— Aim of the exercise —
When you reach the line with "html: <div>T: +233" in the records below, begin transcribing exactly and continue up to and including the line with "left: 56px ->", leaving out every picture.
====== Dataset
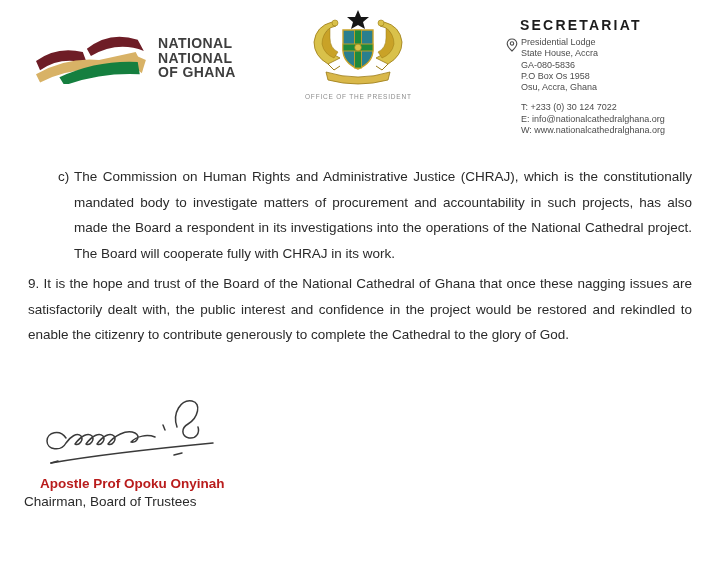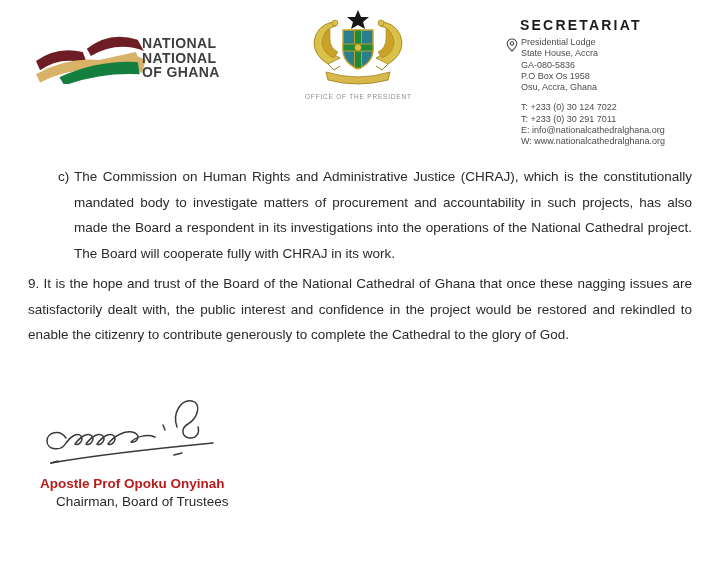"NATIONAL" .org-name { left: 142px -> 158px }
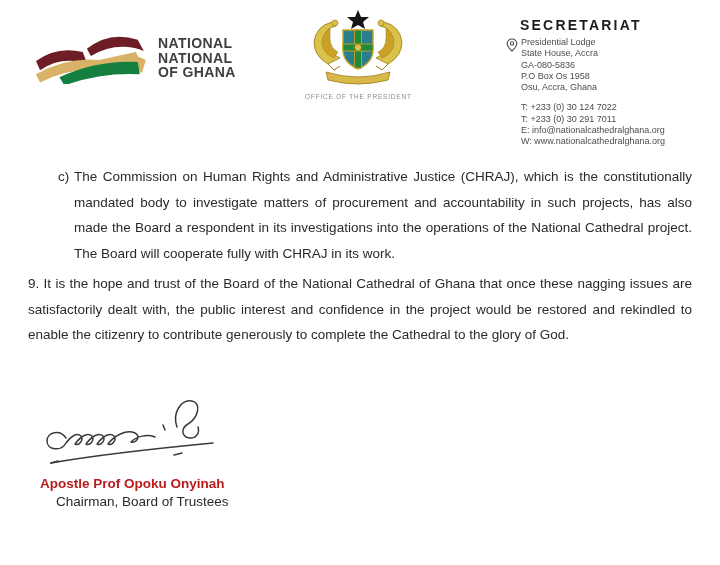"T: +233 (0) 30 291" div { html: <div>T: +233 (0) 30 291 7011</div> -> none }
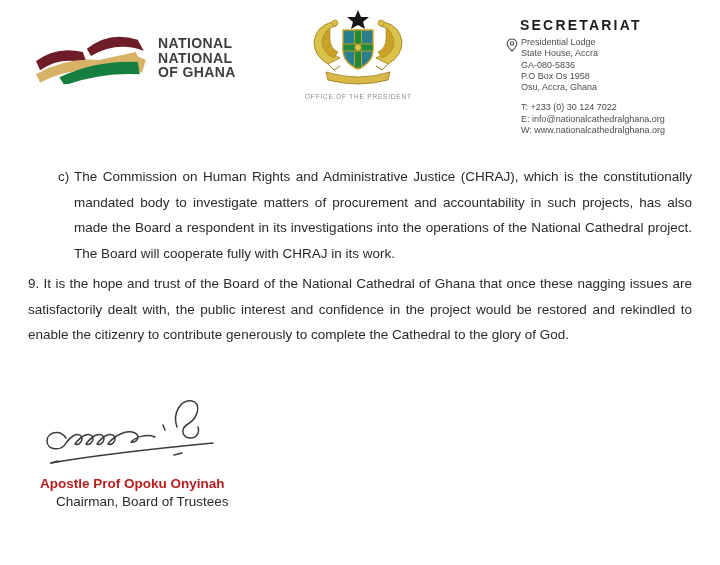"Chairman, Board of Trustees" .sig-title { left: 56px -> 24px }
============
====== Dataset
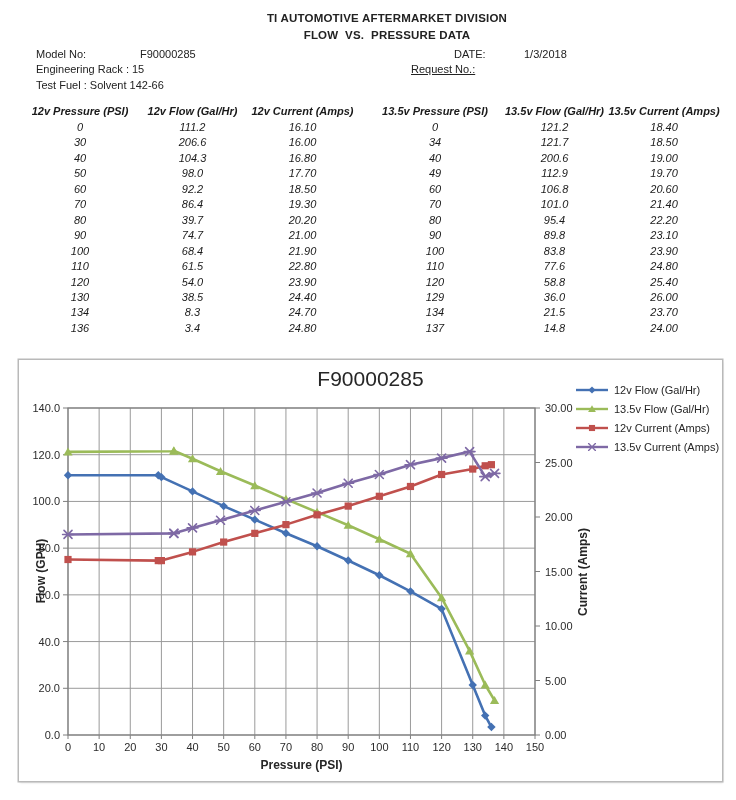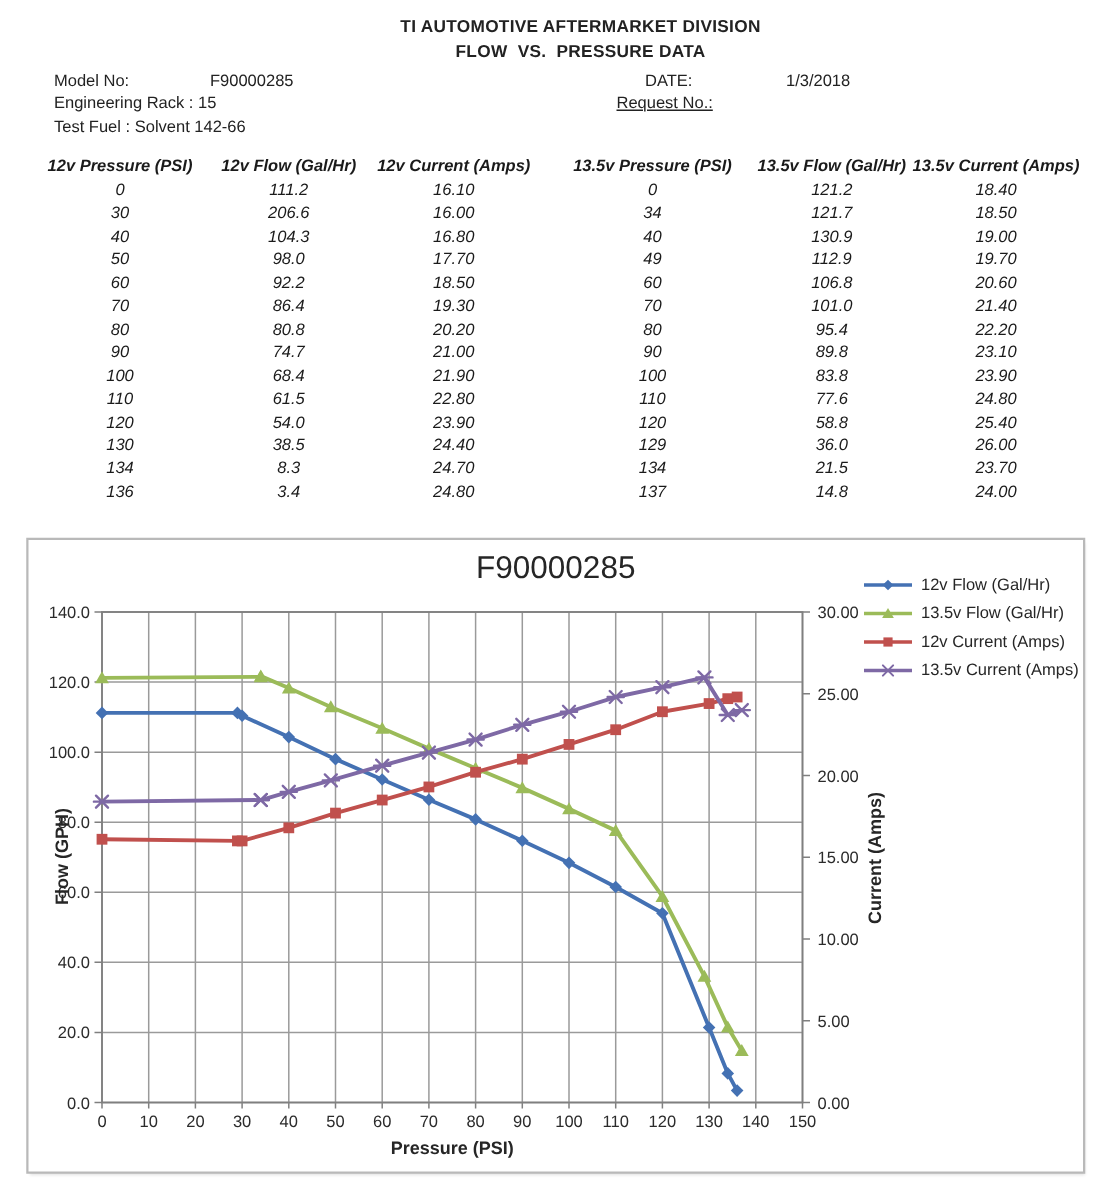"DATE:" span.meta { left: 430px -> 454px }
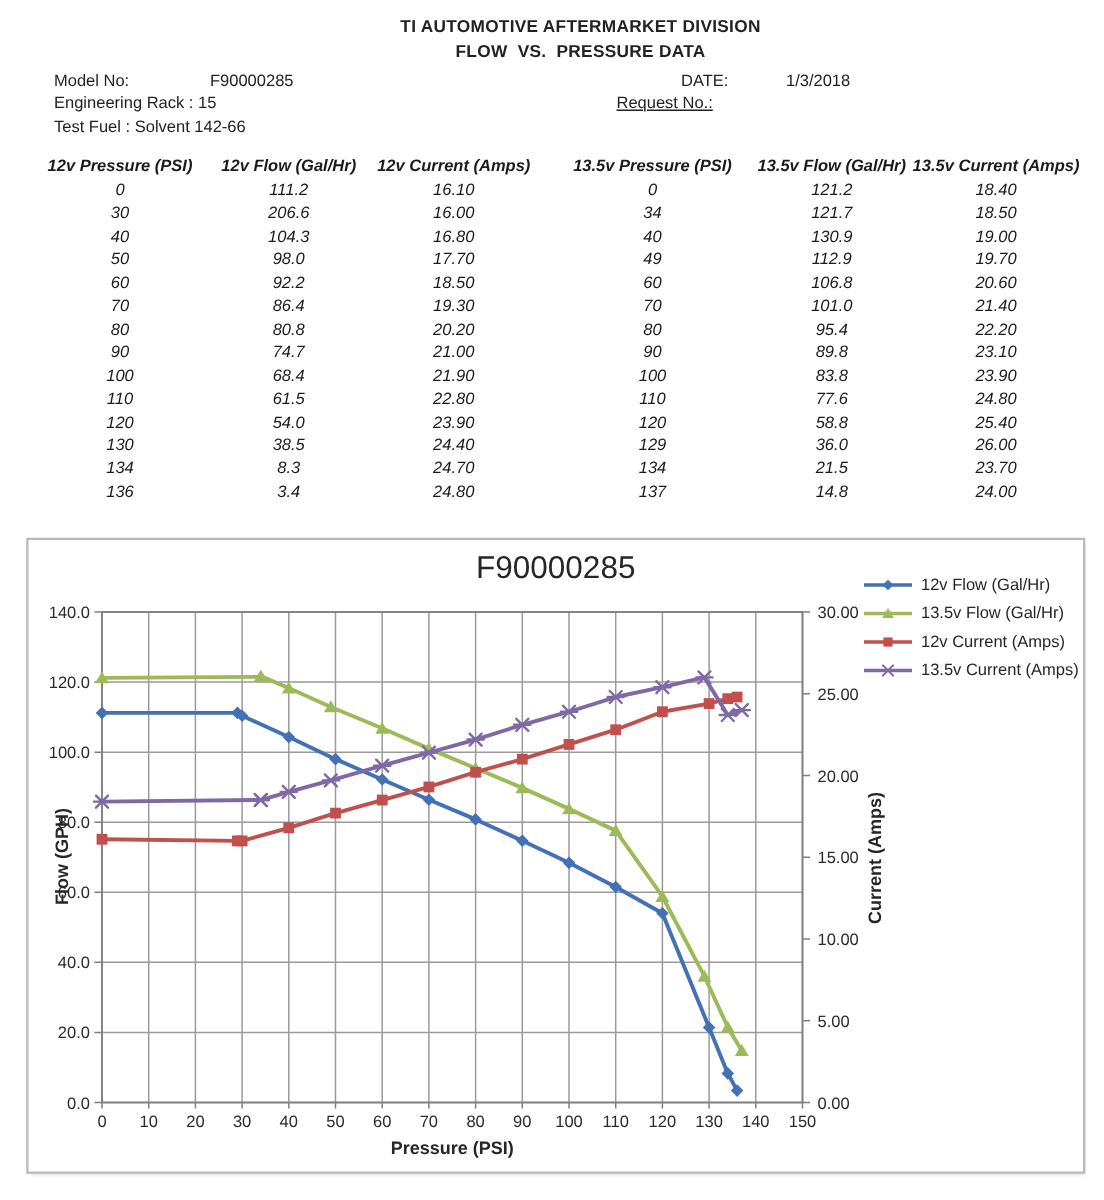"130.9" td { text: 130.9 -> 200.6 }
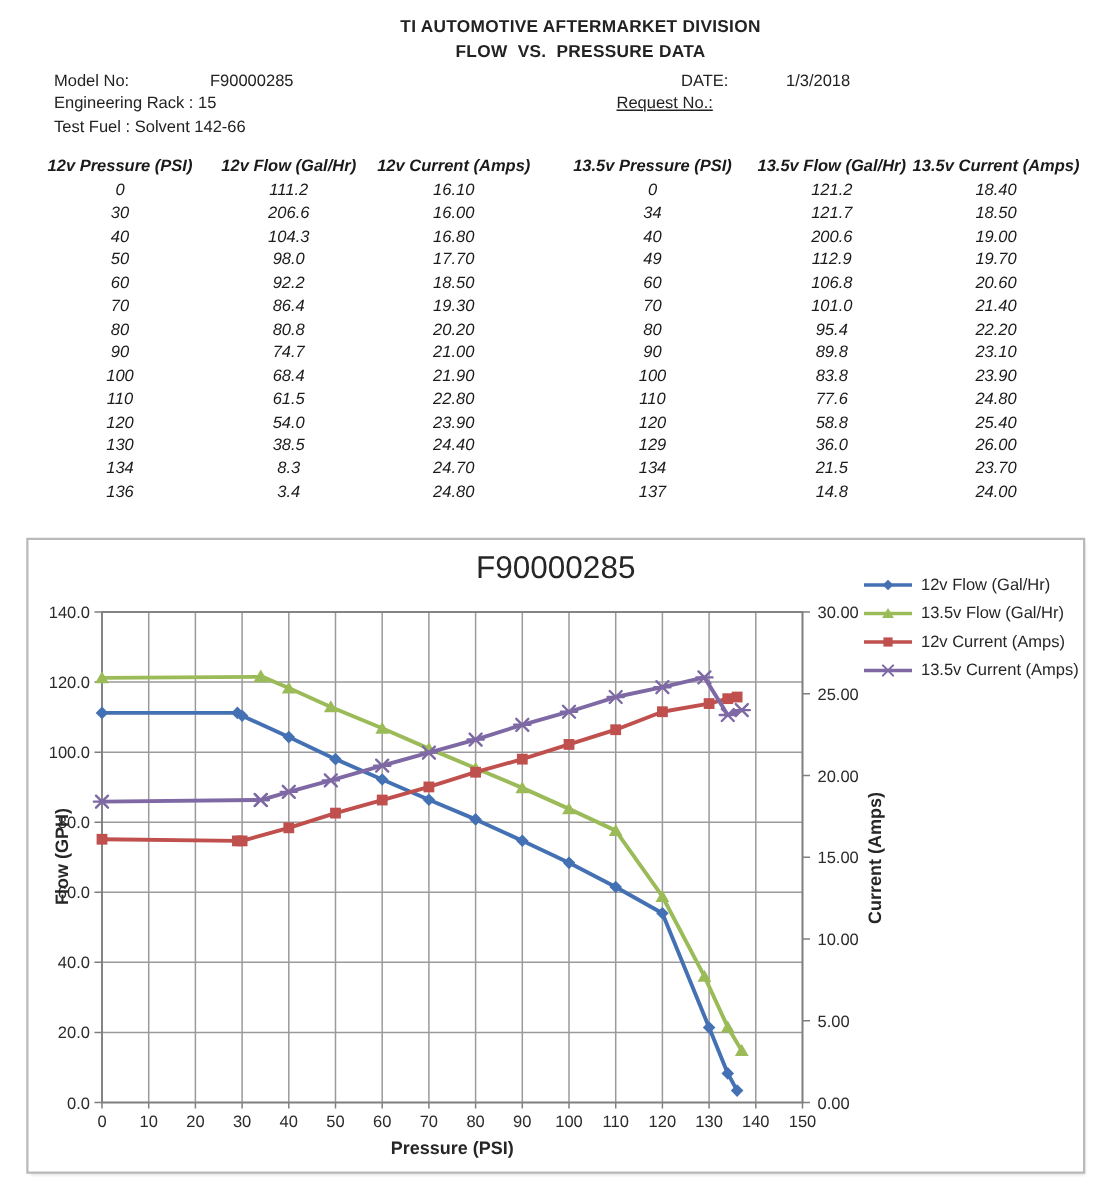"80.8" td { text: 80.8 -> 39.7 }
============
— The answer —
"T: +233 (0) 30 291" div { html: <div>T: +233 (0) 30 291 7011</div> -> none }
"Chairman, Board of Trustees" .sig-title { left: 56px -> 24px }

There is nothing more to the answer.